Lucas no se creía lo que estaba oyendo ¡Por fin alguien le quería!, y en un abrir y cerrar de ojos, Lucas se vio en una habitación rodeado de juguetes. Al principio, aunque estaba contento, no dejaba de estar un poquito asustado ante lo desconocido, pero por poco tiempo. A las pocas horas oyó unas voces muy chillonas que corrían, trotaban, hasta lloraban… Todas hasta que se abrió la puerta de la habitación, y dos ojos, del color del caramelo marrón se posaron en Lucas. Después, sintió como unas manos pequeñas y regordetas le apretaban la tripa.

“Me llamo Javier, pero llámame Chávi, soy tu nuevo amo” Y después de decir eso, Chávi estrelló a Lucas contra la pared rebotando en el suelo igual que una pelota. Chávi al ver que Lucas rebotaba en el suelo empezó a chillar “Nacho, Nacho, ven, mira qué pelota tengo” , y apareció Nacho. Éste recogió del suelo a Lucas, le acarició de tal manera que Lucas sintió que se le pasaban todos los dolores. Sin embargo, nada más de terminar de acariciarle y darle un beso en la naricilla, Nacho le tiró a lo alto y antes de volverse a estrellar en el suelo, un pie pequeño pero muy ágil mandó a Lucas hasta el final del pasillo, y allí se quedó en una esquina doliéndole hasta las pestañas; Chávi y Nacho desaparecieron.

 No sé cuánto tiempo estuvo allí Lucas abandonado hasta que una mano dulce y suave le recogió. Lucas abrió los ojos y la sorpresa fue mayúscula; era Isabel que le había cogido en brazos y preguntaba “¿Quién quiere dormir con Lucas?” Y Lucas fue a dormir con Nacho una y mil noches más. Eso sí, todas las noches antes de irse a dormir, Isabel llevaba a Lucas a la habitación de Chávi y con su voz tierna contaba a Chávi aventuras de Lucas hasta que Chávi se quedaba dormido. Después, Isabel le  llevaba a los brazos amorosos de Nacho que se abrazaban al cuerpecillo de Lucas hasta la mañana siguiente.
Y pasaron los años y Nacho y Chávi crecieron. Lucas seguía siendo el mismo, dispuesto siempre a que Nacho le diera un beso y chávi le tratara igual que un balón de futbol.
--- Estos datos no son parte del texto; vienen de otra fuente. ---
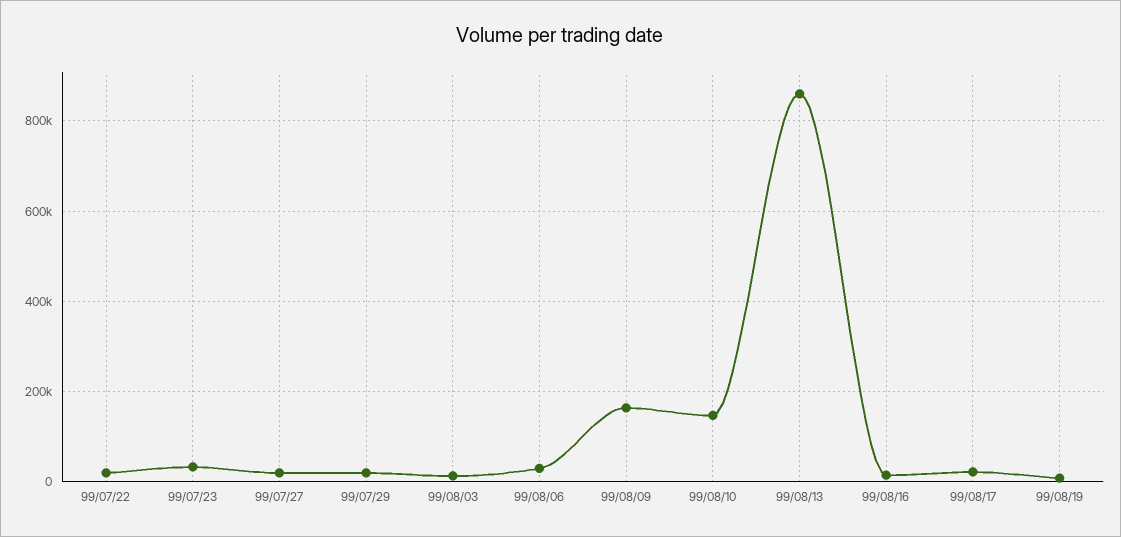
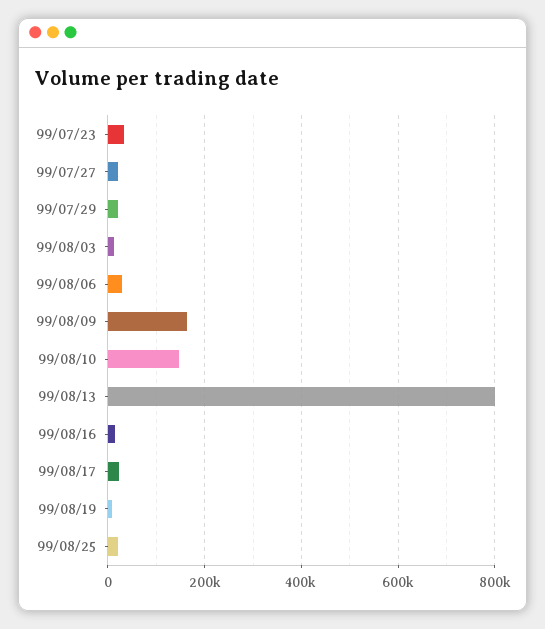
99/07/22: 20000 -> none
99/08/13: 860000 -> 800000
99/08/25: none -> 20000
Ahora Lucas siempre está en la cama de Isabel con su amiga Lola, una perrita vestida de bailarina. Todas las noches, Nacho, Chávi e Isabel besan a Lucas antes de dormir. Lucas sabe que es un peluche, un muñeco que se siente muy querido. Es feliz porque ha cumplido su misión: ser un juguete, el juguete preferido de dos niños que hoy son hombres.